As bolsas da Europa fecharam em direções divergentes nesta segunda-feira, em meio a notícias corporativas negativas e após a agência de classificação de risco Moody's afirmar que a dívida da Grécia continua insustentável - mesmo após a segunda reestruturação - e que os credores oficiais do país terão de aceitar perdas em seus empréstimos. O índice pan-europeu Stoxx 600 recuou 0,08%, fechando a 279,18 pontos.

Nesta segunda-feira a Moody's afirmou que a dívida do governo da Grécia permanece insustentável apesar do "segundo default", à medida que só será possível colocar o país de volta nos trilhos se as instituições oficiais sofrerem perdas com os empréstimos gregos. "Um outro default sobre o restante da dívida privada daria pouco alívio, já que, agora, mais de 75% do estoque total da dívida é detido por credores oficiais. Em nossa opinião, apenas uma redução no principal da dívida pública conduziria a uma aparência de sustentabilidade da dívida da Grécia", disse a agência.

Já a agência de estatísticas da União Europeia informou que a zona do euro teve um superávit comercial de 10,2 bilhões de euros em outubro, ante superávit de 9,5 bilhões de euros em setembro. Economistas consultados pela Dow Jones previam um superávit maior, de 11 bilhões de euros.
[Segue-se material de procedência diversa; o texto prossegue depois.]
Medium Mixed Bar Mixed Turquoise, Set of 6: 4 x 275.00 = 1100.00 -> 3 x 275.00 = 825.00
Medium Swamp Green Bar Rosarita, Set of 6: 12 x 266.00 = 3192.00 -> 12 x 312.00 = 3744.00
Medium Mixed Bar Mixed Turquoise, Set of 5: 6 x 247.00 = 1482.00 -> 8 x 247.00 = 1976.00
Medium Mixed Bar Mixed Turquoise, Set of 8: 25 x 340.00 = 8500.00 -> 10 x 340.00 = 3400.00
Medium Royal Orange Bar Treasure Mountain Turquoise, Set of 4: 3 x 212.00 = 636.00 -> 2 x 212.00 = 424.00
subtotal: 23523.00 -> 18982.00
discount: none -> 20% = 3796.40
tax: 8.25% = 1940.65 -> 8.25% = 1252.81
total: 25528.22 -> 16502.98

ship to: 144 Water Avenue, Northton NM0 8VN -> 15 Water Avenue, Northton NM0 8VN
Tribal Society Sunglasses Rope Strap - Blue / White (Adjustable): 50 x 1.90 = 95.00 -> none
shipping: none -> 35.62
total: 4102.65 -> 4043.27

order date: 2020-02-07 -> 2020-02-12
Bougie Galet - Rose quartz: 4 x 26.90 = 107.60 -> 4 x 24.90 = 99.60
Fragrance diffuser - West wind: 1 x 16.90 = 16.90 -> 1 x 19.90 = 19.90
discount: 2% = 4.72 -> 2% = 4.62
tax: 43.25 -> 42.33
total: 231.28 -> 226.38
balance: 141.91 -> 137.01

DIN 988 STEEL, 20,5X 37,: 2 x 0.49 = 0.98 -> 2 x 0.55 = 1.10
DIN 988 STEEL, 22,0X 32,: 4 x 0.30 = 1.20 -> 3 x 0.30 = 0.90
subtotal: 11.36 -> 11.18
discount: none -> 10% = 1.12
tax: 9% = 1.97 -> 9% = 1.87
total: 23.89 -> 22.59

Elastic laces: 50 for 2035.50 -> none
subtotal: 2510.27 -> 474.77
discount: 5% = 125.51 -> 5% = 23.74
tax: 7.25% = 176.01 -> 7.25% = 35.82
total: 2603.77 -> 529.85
Mas os investidores se animaram com a informação de que o presidente da Câmara dos Representantes dos EUA, John Boehner, apresentou uma proposta para evitar o abismo fiscal - cortes de gastos e aumentos de impostos automáticos programados para janeiro - que foi considerada um sinal de avanço nas negociações com os democratas. Diferentemente de proposições anteriores, os republicanos aceitaram um aumento dos impostos para os cidadãos que ganham mais de US$ 1 milhão por ano e indicaram que podem concordar com uma elevação do teto da dívida federal.

As bolsas também receberam impulso da vitória do oposicionista Partido Liberal Democrático (PLD) nas eleições parlamentares do Japão. O líder do partido, Shinzo Abe, que deverá se tornar o primeiro-ministro japonês, é um defensor de medidas mais agressivas de relaxamento monetário por parte do Banco do Japão (BoJ) para combater a deflação e estimular a economia do país.

Nesse cenário, o índice FTSE, da Bolsa de Londres, perdeu 0,16%, fechando a 5.912,15 pontos. A empresa de geradores de energia Aggreko despencou 21,69%, após alertar para um desempenho fraco em 2013. A Vodafone recuou 1,71%, depois de um leilão para direitos de exploração da tecnologia 4G na Holanda terminar com um prêmio considerável.

Em Paris, o índice CAC-40 recuou 0,14%, encerrando a sessão a 3.638,10 pontos. A Alcatel-Lucent teve valorização de 5,81%, continuando os ganhos iniciados após conseguir uma nova linha de crédito na semana passada. Já a Danone perdeu 1,75%, com os investidores preocupados com os negócios da companhia na Europa após o anúncio de uma reestruturação.

Já na Bolsa de Frankfurt, o índice DAX ganhou 0,11%, a 7.604,94 pontos. As ações da companhia aérea Lufthansa subiram 2,09%, enquanto a Fresenius perdeu 1,08%, em meio a um movimento generalizado de troca de papéis defensivos para ações de empresas cíclicas na Europa. A Daimler ganhou 1,98%, depois de anunciar a integração das suas organizações de venda na China.

O índice PSI-20, da Bolsa de Lisboa, subiu 0,24%, fechando a 5.638,88 pontos. Em Madri, o índice IBEX-35 teve alta de 0,20%, a 8.040,30 pontos. E em Milão, o índice FTSE-Mib ganhou 0,61% e fechou a 16.004,73 pontos. As informações são da Dow Jones.